Caribbean Literary Heritage used the inaugural Caribbean Literature Day as an opportunity to kick off its Caribbean A – Z of lesser known books series. A is for Jamaica Kincaid’s Annie, Gwen, Lilly, Pam, and Tulip (1983) is presented by Keja Valens @kvalens, who writes, “Kincaid’s story narrates a moment of first contact between Caribbean natives and conquistadors, from the point of view of the Caribbean natives who are also constituted by the history that will result from that meeting. It features the stylistics, themes, and even characters for which Kincaid is well known: a deceptive simplicity, a deep concern with the colonial and post-colonial experience of Caribbean girls and women, and Annie and Gwen.” They’ll be doing the whole alphabet – including an F entry by me, so check them out by clicking on the page name above.


Myriad Publishing in the UK has lots of news re the global anthology New Daughters of Africa, featuring more than 200 Black women writers from around the world, and edited by Margaret Busby. First, the recipient of the Margaret Busby New Daughters of Africa award, made possible because all participating authors waived their fee, went to Iza Luhumyo of Mombasa. Additionally, 500 copies of New Daughters have been donated to schools in the United Kingdom via The Black Curriculum, a social enterprise that campaigns for black British histories to be taught from reception through to A Levels. Myriad’s publishing director Candida Lacey said, “It feels more urgent now than ever to improve the way we educate our children and young adults and to share with them the richness, range and diversity of African women’s voices and across a wealth of genres.” The paperback edition of New Daughters will be out in September.

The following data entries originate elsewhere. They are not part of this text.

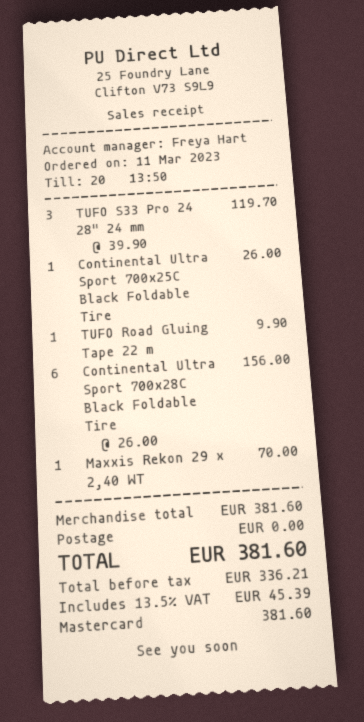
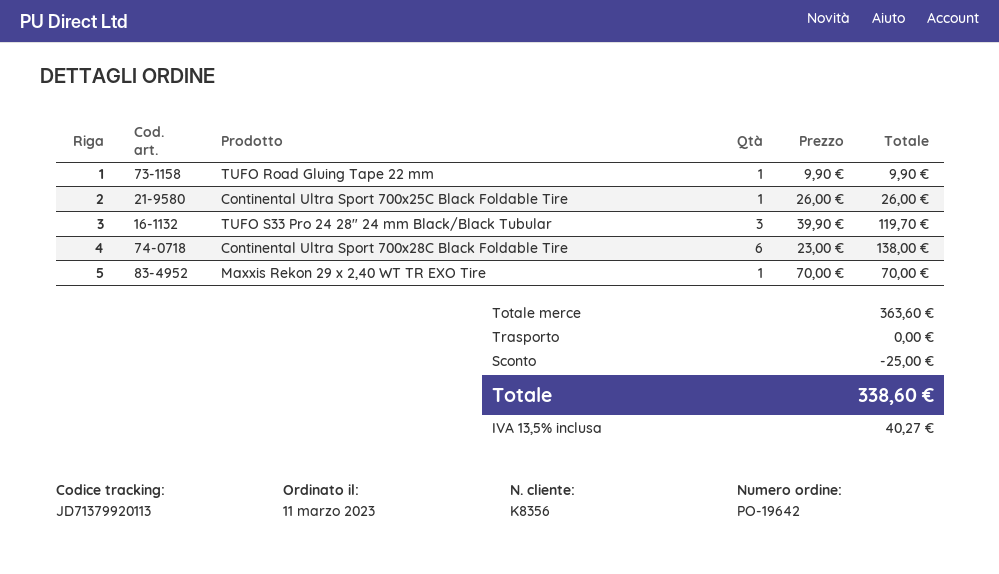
Continental Ultra Sport 700x28C Black Foldable Tire: 6 x 26.00 = 156.00 -> 6 x 23.00 = 138.00
subtotal: 381.60 -> 363.60
discount: none -> 25.00
tax: 13.5% = 45.39 -> 13.5% = 40.27
total: 381.60 -> 338.60

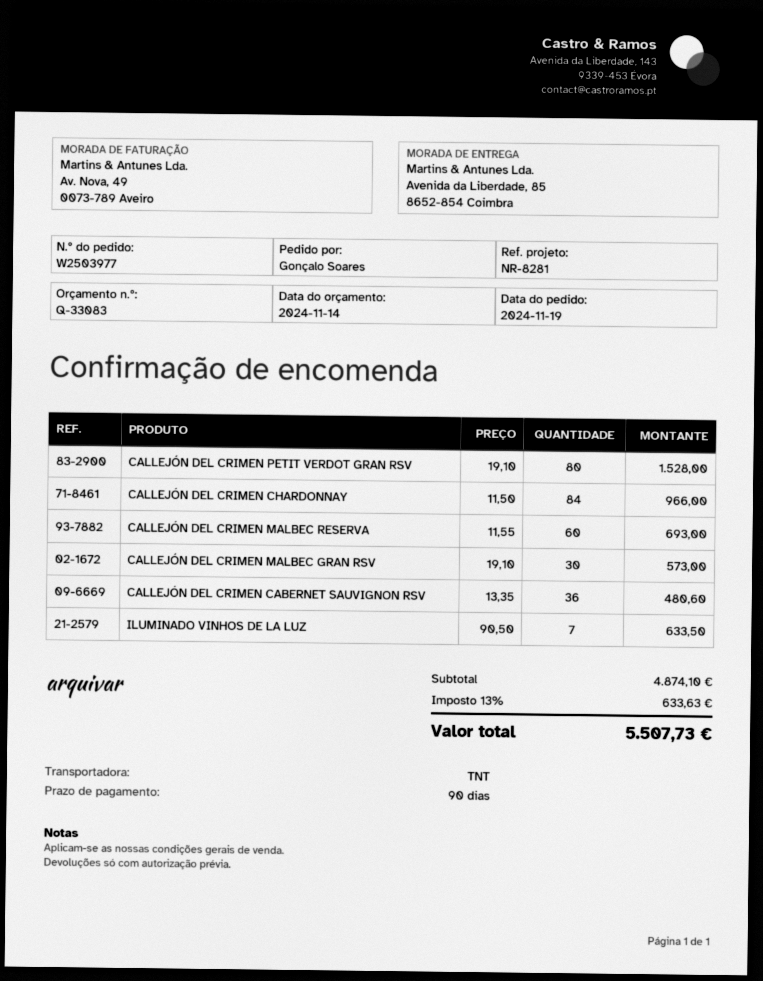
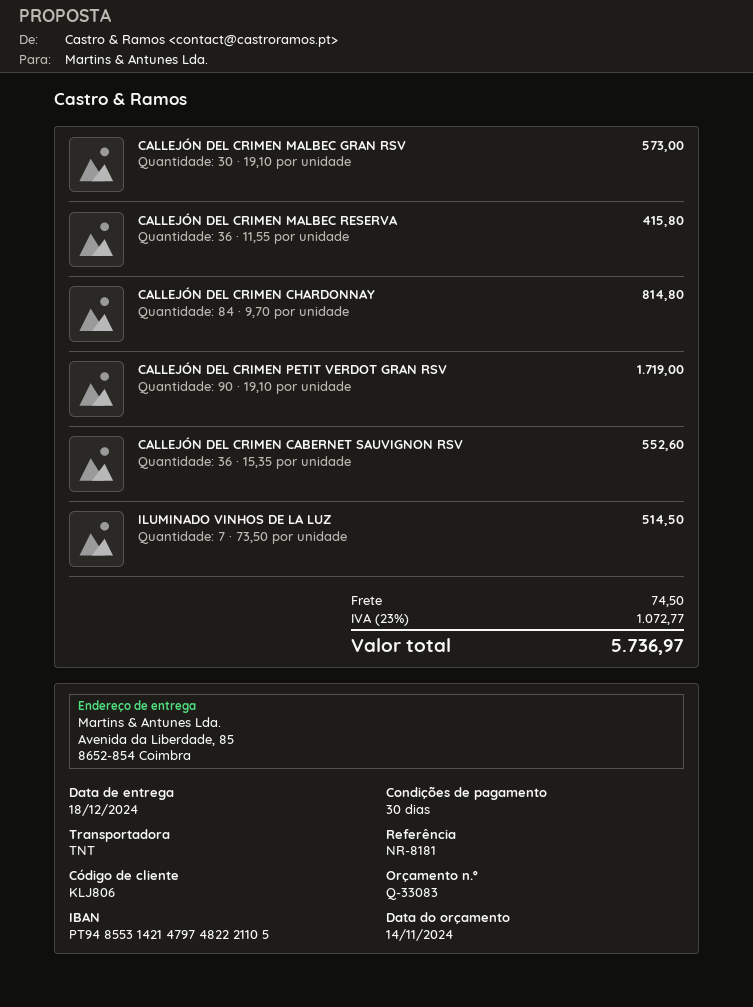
payment terms: 90 days -> 30 days
reference: NR-8281 -> NR-8181
CALLEJÓN DEL CRIMEN PETIT VERDOT GRAN RSV: 80 x 19.10 = 1528.00 -> 90 x 19.10 = 1719.00
CALLEJÓN DEL CRIMEN CHARDONNAY: 84 x 11.50 = 966.00 -> 84 x 9.70 = 814.80
CALLEJÓN DEL CRIMEN MALBEC RESERVA: 60 x 11.55 = 693.00 -> 36 x 11.55 = 415.80
CALLEJÓN DEL CRIMEN CABERNET SAUVIGNON RSV: 36 x 13.35 = 480.60 -> 36 x 15.35 = 552.60
ILUMINADO VINHOS DE LA LUZ: 7 x 90.50 = 633.50 -> 7 x 73.50 = 514.50
shipping: none -> 74.50
tax: 13% = 633.63 -> 23% = 1072.77
total: 5507.73 -> 5736.97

Caribbean Reads Publishing has announced that it is actively seeking #ownvoices manuscripts for middle grade readers, roughly 8 to 13 years, with a Caribbean setting. There’s no published cut off date but don’t sleep on it. Go here for submission details. Caribbean Reads has also recently released a reading guide for its Burt Award winning title Musical Youth. Download it for free here.

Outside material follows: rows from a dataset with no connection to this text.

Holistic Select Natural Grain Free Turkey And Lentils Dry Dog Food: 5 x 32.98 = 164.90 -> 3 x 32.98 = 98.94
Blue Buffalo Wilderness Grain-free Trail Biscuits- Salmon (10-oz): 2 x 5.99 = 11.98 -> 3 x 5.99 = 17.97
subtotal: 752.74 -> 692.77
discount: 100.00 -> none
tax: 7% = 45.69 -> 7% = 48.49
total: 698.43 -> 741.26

A reminder that Caribbean Reads publishing is accepting middle grade manuscripts. “What’s a middle-grade novel? These are books for readers in the last years of primary school and early years of high school. These readers are beyond picture books and early chapter books but not ready for the themes in YA novels. Age range of readers: 8-13 years. This is a large range and will include simpler, shorter books for the 8-10 range and slightly longer, more involved ones for the 11-13 year olds. Length: 15,000 – 50,000 words. This is a guide. There are longer middle-grade books. Character ages: 10-14 years old. Generally children like to read up, so the protagonists should be slightly older than the children in your target age range. They can’t be too old or the concerns that are most realistic for your characters will be too advanced for your readers. General features: The story must have a compelling plot line and at least one sub-plot (this is one of the features that distinguishes the middle-grade novel from the earlier books).
Adults should have minor roles. They should never step in to solve the children’s problem. The book should show a clear understanding of the protagonist’s point-of-view and concerns as a child. The books may be one of a variety of sub-genres: realistic, fantasy, historical, humorous, etc.” For more, go here.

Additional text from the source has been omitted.